Regardless of client size, category, or operational complexity, the first tangible deliverable in any supply chain engagement is the same: a master inventory positioning sheet. On-hand stock. Open purchase orders with expected arrival dates. Projected demand for the next 60 to 90 days. Days of supply per SKU.
This has been true for Realsy, for Zesty Greens, for Awesome Maps, and for every supply chain client in between. The complexity differs. The format adapts. The core question is always the same: what do you have, and when will you run out?
Why this deliverable, always
Most small and mid-size e-commerce brands have the data somewhere. It’s just not organized in a way that produces that answer. Inventory counts live in Cin7 or Shopify or a spreadsheet. Open POs live in an email thread or a Trello board or someone’s memory. Demand projections don’t exist formally. The owner has a feel for it. Days of supply per SKU has never been calculated.
The inventory positioning sheet takes all of that scattered data and produces one view: here is every SKU, here is how many you have, here is when you’ll run out given current demand, here is what’s incoming and when. For most clients, this is the first time they’ve seen their own data organized this way.
The reaction is almost always the same. They look at it and they find something they didn’t know.
What Realsy didn’t know
When we started the Realsy engagement, the first positioning sheet covered three snack pack variants (peanut butter, chocolate peanut butter, and almond butter) with Kroger retailer forecasts layered in for the next two months.
The sheet showed 1,310 units on hand with projected demand of 163 units in the near term. On its face, that’s significant cover. But when you break it out by variant and by channel, the picture was different. Certain variants had more stock than others, and the Kroger onboarding had specific variant demand that didn’t map neatly to the existing inventory position.
The almond butter dependency was the structural risk. Realsy’s production requires dates stuffed with nut butter, and almond butter comes from a separate supplier (Camel Foods) with its own lead time. If almond butter is delayed, the entire almond butter variant production run stops. Even if the dates are ready, even if the other suppliers are on schedule. That’s a single-supplier dependency that creates an outsized stockout risk for one product line.
That dependency was visible in the positioning sheet. It wasn’t visible in anyone’s head.
What the pattern looks like elsewhere
Across similar engagements with clients managing spare parts or component inventories, the positioning sheet surfaces the same category of problem: inventory that exists in the warehouse but isn’t connected to the demand picture.
Parts sitting in a 3PL that aren’t tracked in the demand planner. Components ordered as buffer stock that are now invisible because they’re not in the active PO cycle. The positioning sheet forces every SKU or component to be accounted for in the same view. When you do that, you find things.
The Realsy retailer onboarding case
When Realsy was onboarding to Kroger, the retailer required a 2-month demand projection per variant before the first order. This is standard for retail channel onboarding. Retailers want to see that the brand has modeled their demand before committing to shelf space, and they want confidence that the brand won’t be out of stock two weeks after launch.
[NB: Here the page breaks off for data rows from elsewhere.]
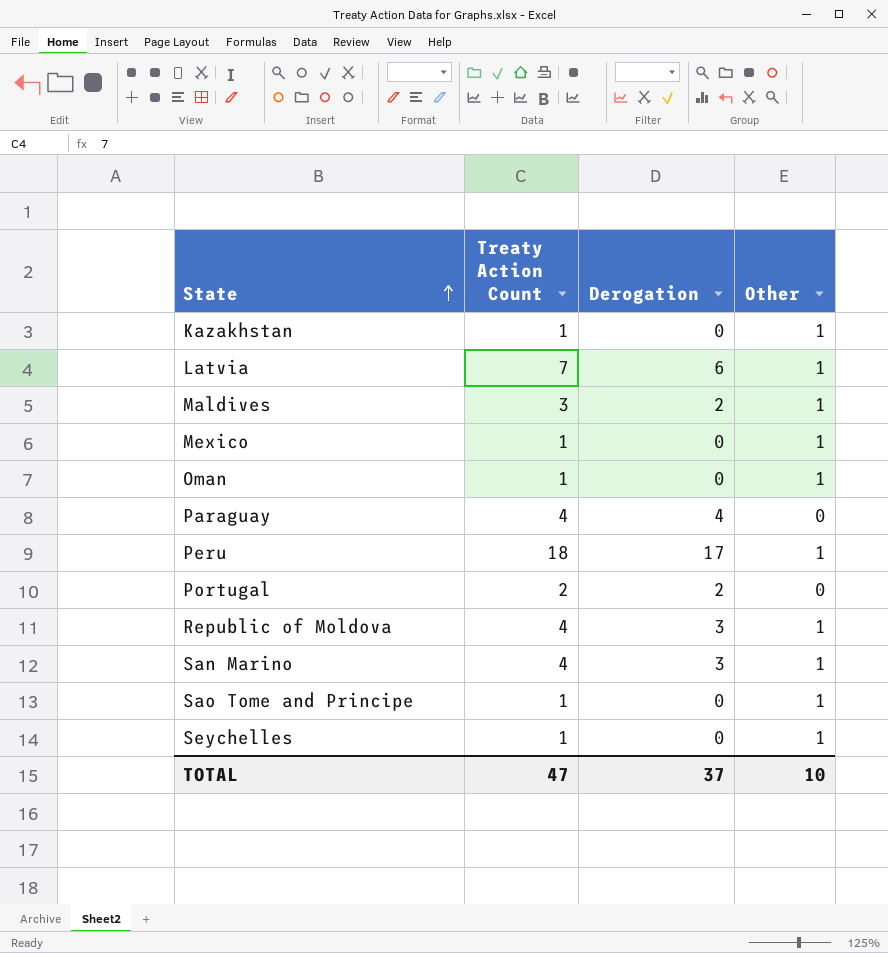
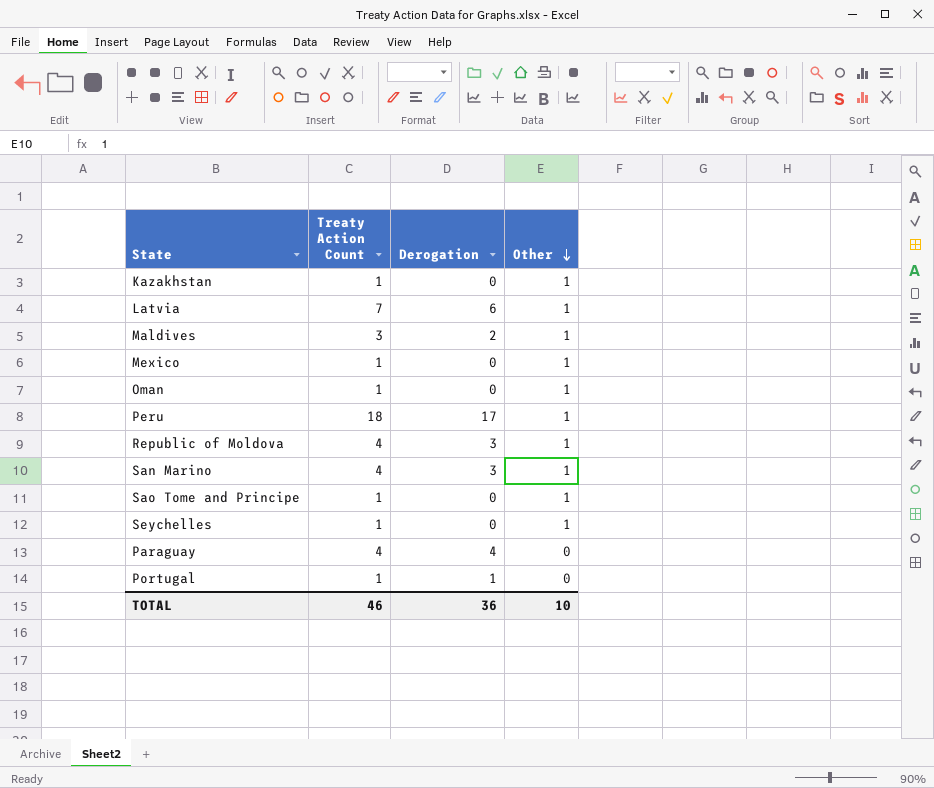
row order: State ascending -> Other descending
Portugal | Treaty Action Count: 2 -> 1
Portugal | Derogation: 2 -> 1
TOTAL | Treaty Action Count: 47 -> 46
TOTAL | Derogation: 37 -> 36

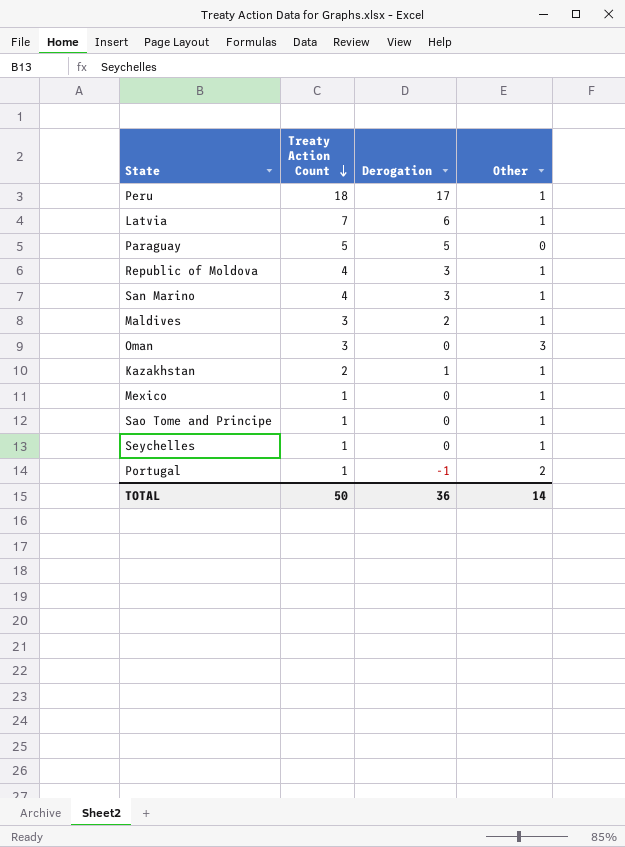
row order: Other descending -> Treaty Action Count descending
Paraguay | Treaty Action Count: 4 -> 5
Paraguay | Derogation: 4 -> 5
Oman | Treaty Action Count: 1 -> 3
Oman | Other: 1 -> 3
Kazakhstan | Treaty Action Count: 1 -> 2
Kazakhstan | Derogation: 0 -> 1
Portugal | Derogation: 1 -> -1
Portugal | Other: 0 -> 2
TOTAL | Treaty Action Count: 46 -> 50
TOTAL | Other: 10 -> 14

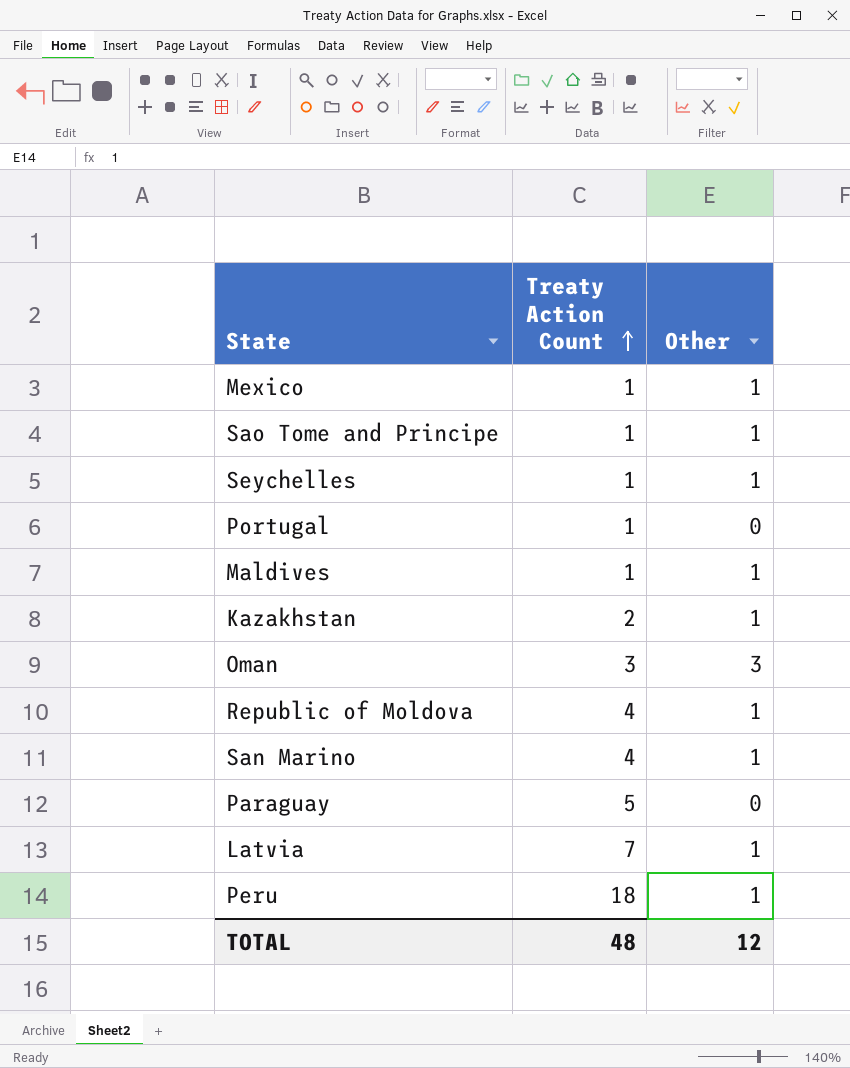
row order: Treaty Action Count descending -> Treaty Action Count ascending
column Derogation | formula: [Treaty Action Count] - [Other] -> none
Portugal | Other: 2 -> 0
Maldives | Treaty Action Count: 3 -> 1
TOTAL | Treaty Action Count: 50 -> 48
TOTAL | Other: 14 -> 12

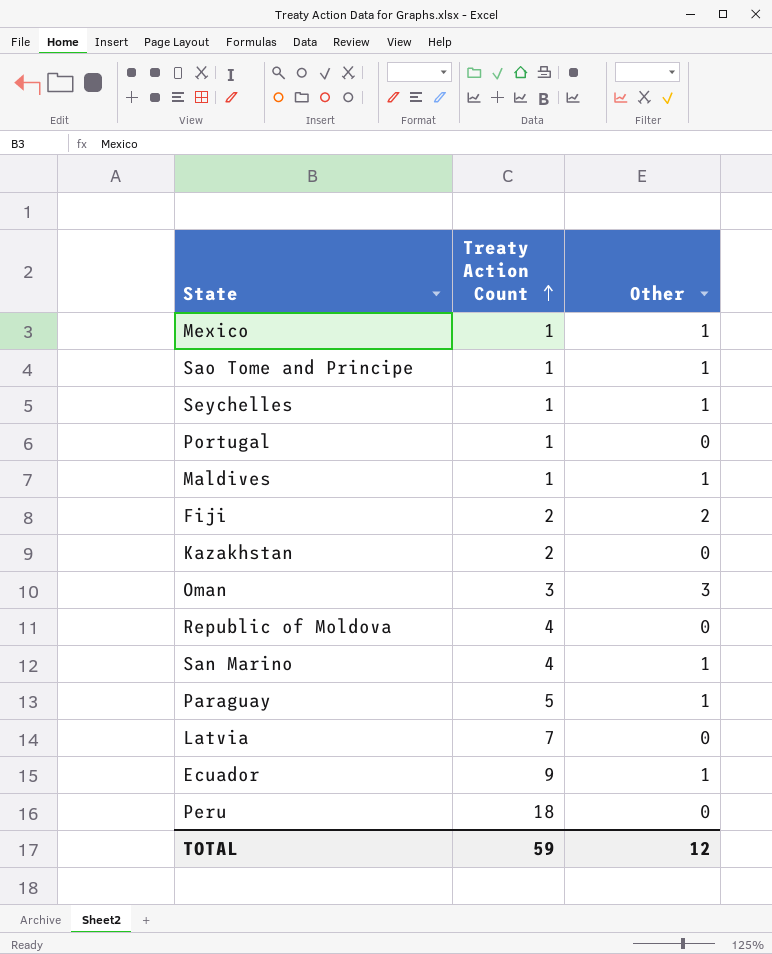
row Fiji: none -> 2 | 2
Kazakhstan | Other: 1 -> 0
Republic of Moldova | Other: 1 -> 0
Paraguay | Other: 0 -> 1
Latvia | Other: 1 -> 0
row Ecuador: none -> 9 | 1
Peru | Other: 1 -> 0
TOTAL | Treaty Action Count: 48 -> 59

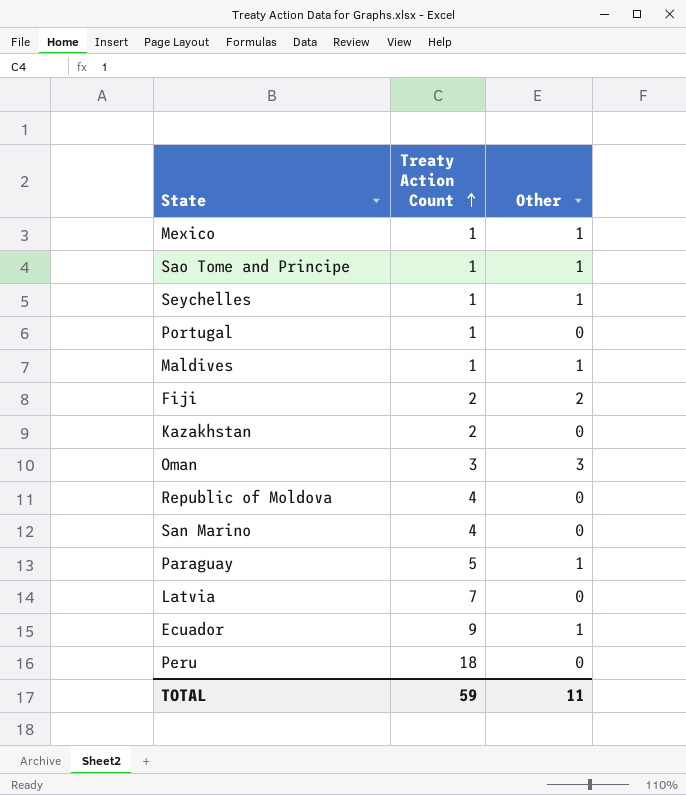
San Marino | Other: 1 -> 0
TOTAL | Other: 12 -> 11

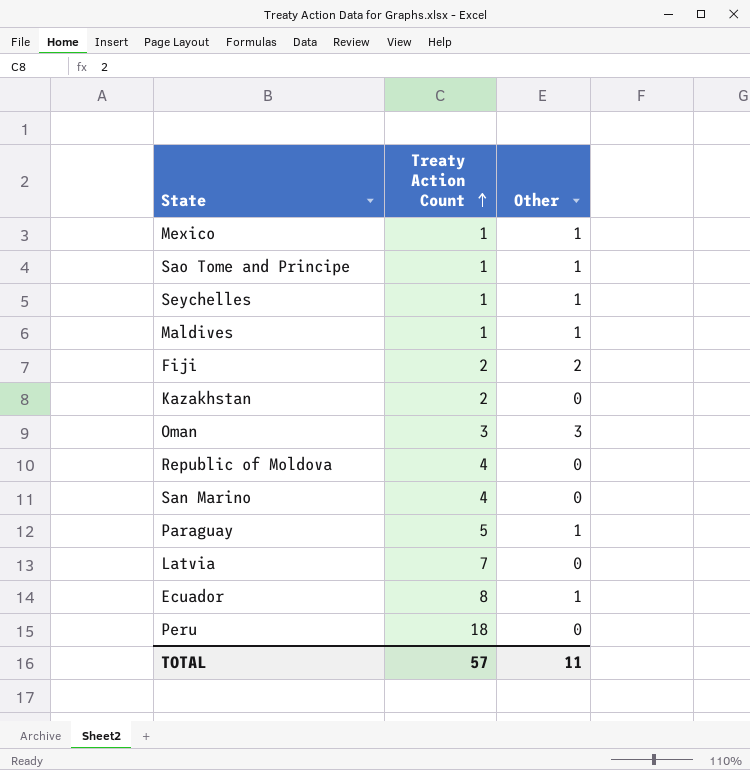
row Portugal: 1 | 0 -> none
Ecuador | Treaty Action Count: 9 -> 8
TOTAL | Treaty Action Count: 59 -> 57

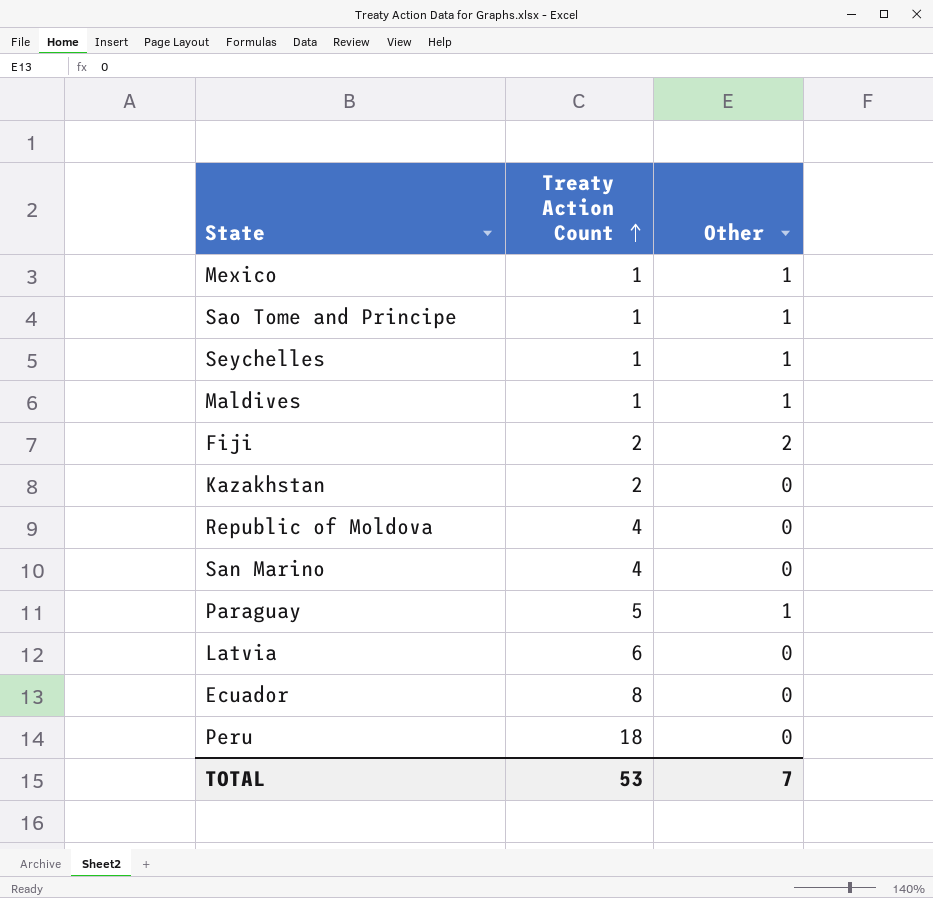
row Oman: 3 | 3 -> none
Latvia | Treaty Action Count: 7 -> 6
Ecuador | Other: 1 -> 0
TOTAL | Treaty Action Count: 57 -> 53
TOTAL | Other: 11 -> 7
We built that projection from the positioning sheet. Starting with current on-hand, layering in the open POs and their expected receipt dates, then modeling the Kroger-specific demand against the available supply timeline by variant. The projection showed where the cover was adequate and where a variant might be tight given Kroger’s expected order cadence.
That analysis informed both the production prioritization and the retailer conversation. It came directly from the positioning sheet work in the first onboarding session.
What the sheet actually reveals
The positioning sheet surfaces the same categories of problem across every engagement.
First: SKUs closer to stockout than the client thinks. The demand feels manageable until you calculate days of supply against the actual run rate and see a particular variant has 18 days of cover, not 60.
Second: open POs that have no expected receipt date. These are often orders that someone placed and hasn’t followed up on. They exist on paper, but nobody knows when the goods are arriving, which means the demand plan can’t rely on them.
Third: SKUs with more cover than necessary, tying up cash and generating long-term storage fees at FBA. Brands without a positioning sheet tend to over-order on products they’re comfortable with and under-order on the uncertain ones.
Fourth: dependencies that aren’t obvious until you see the full picture. The almond butter issue. A component that feeds three products. A supplier whose lead time makes certain SKUs structurally risky regardless of current inventory levels.
None of this is profound. It’s just the consequence of having all the relevant data in one place, organized to answer the question that actually matters. Build this first, every time. The rest of the engagement runs on it.